For a discussion of contractual obligations, see Note 6, Note 7 and Note 13 to our unaudited condensed consolidated financial statements included in this Quarterly Report.

Off-Balance Sheet Arrangements

We do not have any off-balance sheet arrangements other than the letters of credit discussed in Note 6 to our unaudited condensed consolidated financial statements included in this Quarterly Report and the short-term leases discussed in Note 13 to our unaudited condensed consolidated financial statements included in this Quarterly Report.

Environmental Legislation

See our Annual Report for a discussion of proposed environmental legislation and regulations that, if enacted, could result in increased compliance and operating costs. However, at this time we cannot predict the structure or outcome of any future legislation or regulations or the eventual cost we could incur in compliance.

Recent Accounting Pronouncements

For a discussion of recent accounting pronouncements that are applicable to us, see Note 2 to our unaudited condensed consolidated financial statements included in this Quarterly Report.

Critical Accounting Policies

The preparation of financial statements and related disclosures in conformity with GAAP requires the selection and application of appropriate accounting principles to the relevant facts and circumstances of our operations and the use of estimates made by management. We have identified certain accounting policies that are most important to the portrayal of our consolidated financial position and results of operations.
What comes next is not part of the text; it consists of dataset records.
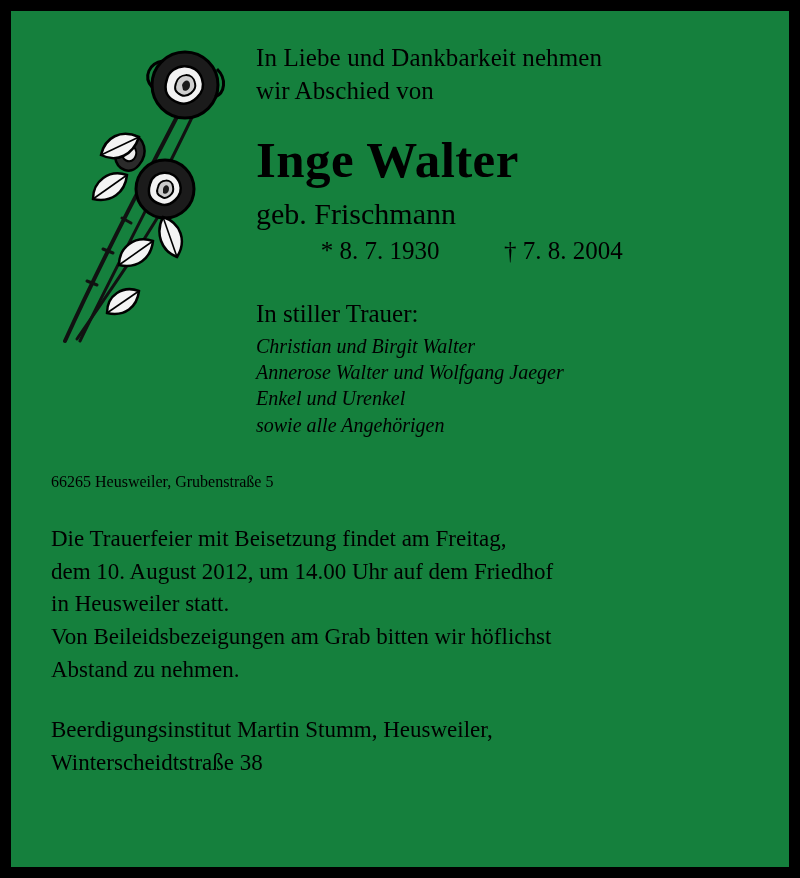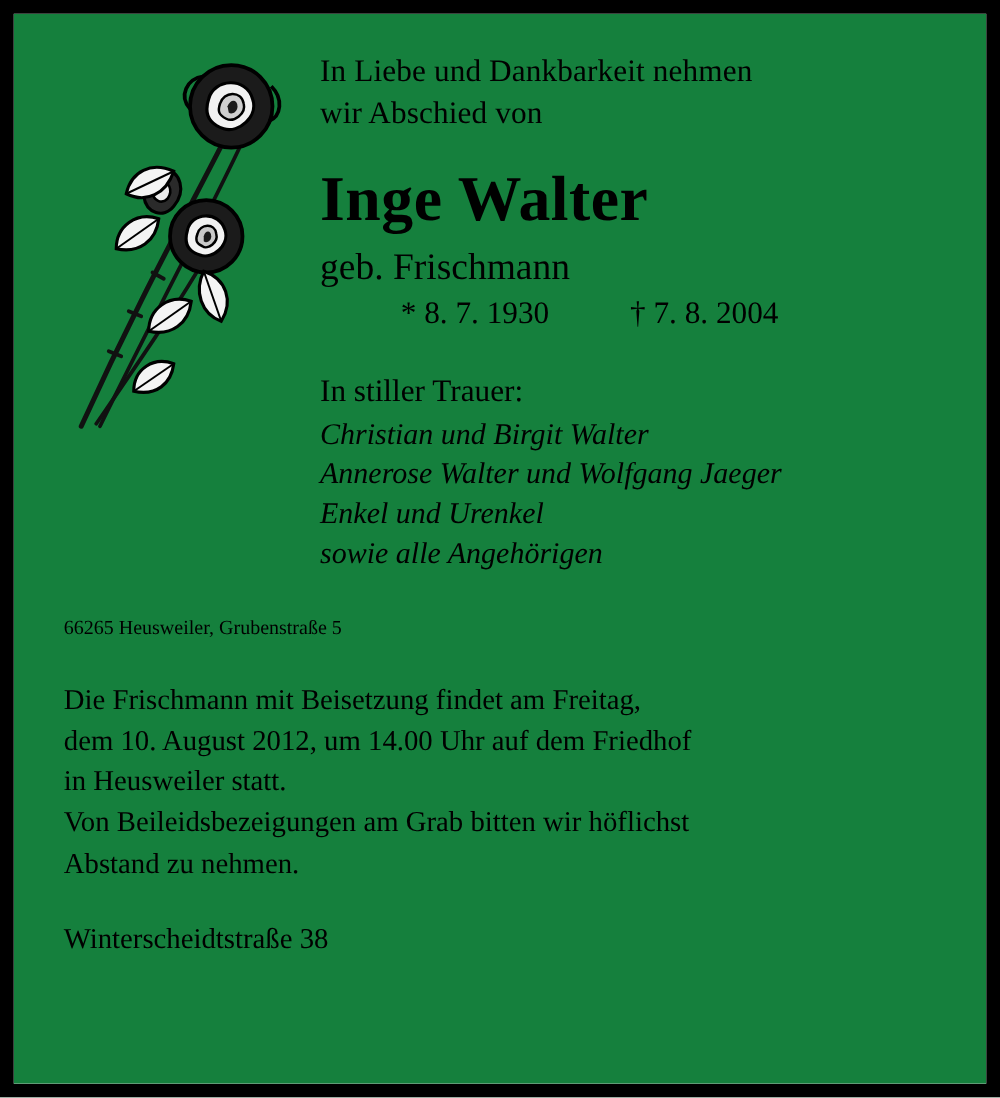"Christian und Birgit Walter" .mourners { font-size: 24px -> 20px }
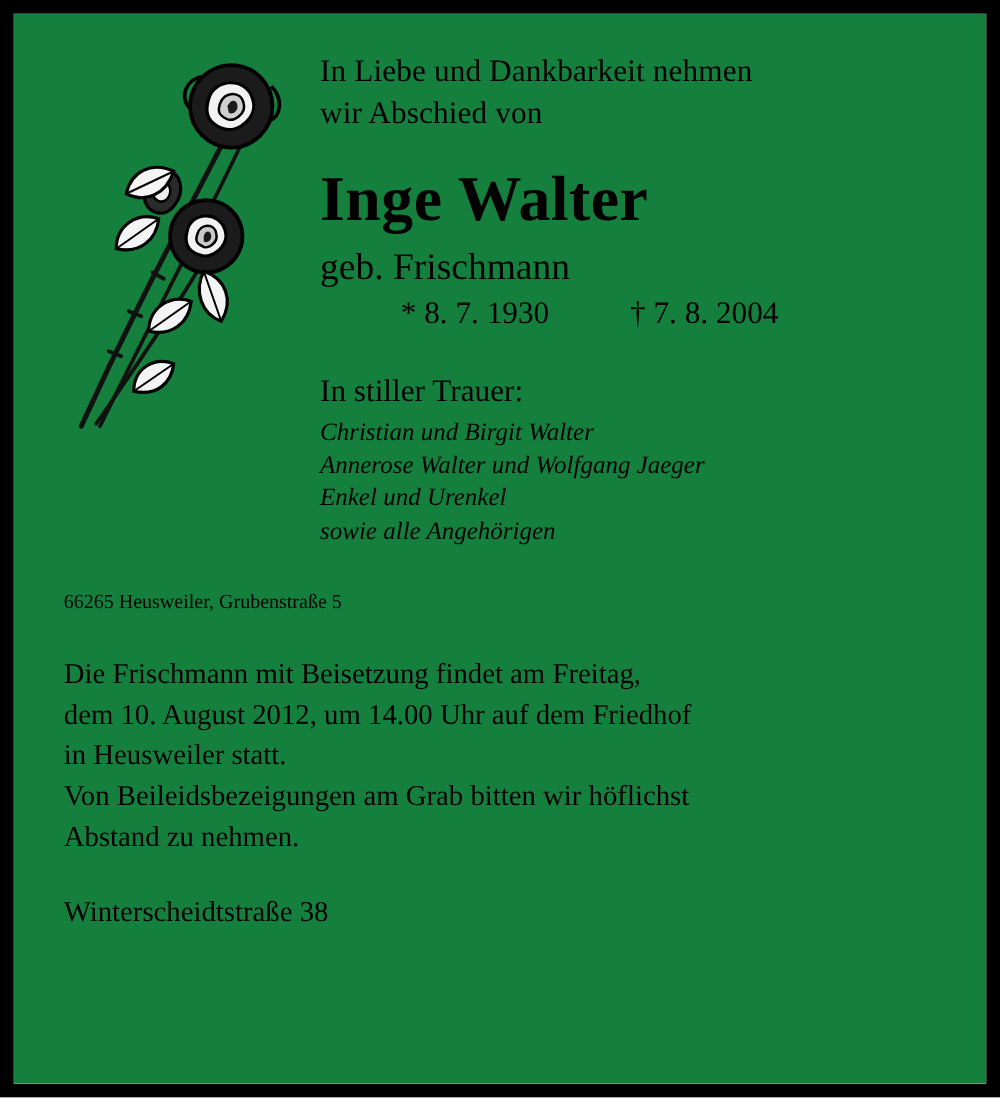"Die Frischmann mit Beisetzung findet" div { text: Frischmann -> Trauerfeier }
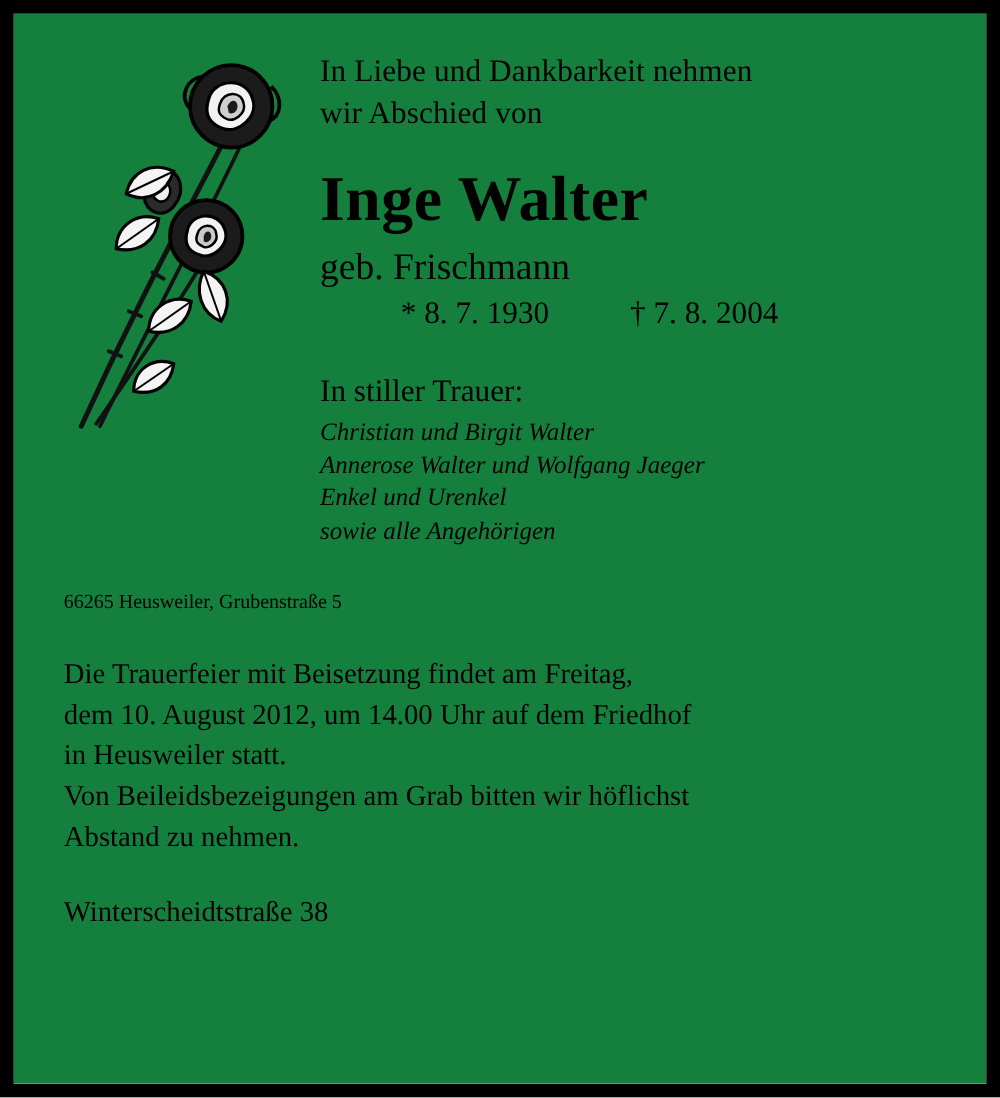"Beerdigungsinstitut Martin Stumm," div { html: none -> <div>Beerdigungsinstitut Martin Stumm, Heusweiler,</div> }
The application of these accounting policies, which requires subjective or complex judgments regarding estimates and projected outcomes of future events, and changes in these accounting policies, could have a material effect on our consolidated financial statements. There have been no material changes in the critical accounting policies previously disclosed in our Annual Report.

Item 3.    Quantitative and Qualitative Disclosures About Market Risk

Interest Rate Risk

A portion of our long-term debt is variable-rate debt. Changes in interest rates impact the interest payments of our variable-rate debt but generally do not impact the fair value of the liability. Conversely, changes in interest rates impact the fair value of our fixed-rate debt but do not impact its cash flows.

The ABL Facility is variable-rate debt with interest rates that are generally indexed to the Wall Street Journal prime rate or LIBOR interest rate (or successor rate). At December 31, 2021, we had $156.0 million of outstanding borrowings under the ABL Facility at a weighted average interest rate of 4.24%. A change in interest rates of 0.125% would result in an increase or decrease of our annual interest expense of $0.2 million, based on borrowings outstanding at December 31, 2021.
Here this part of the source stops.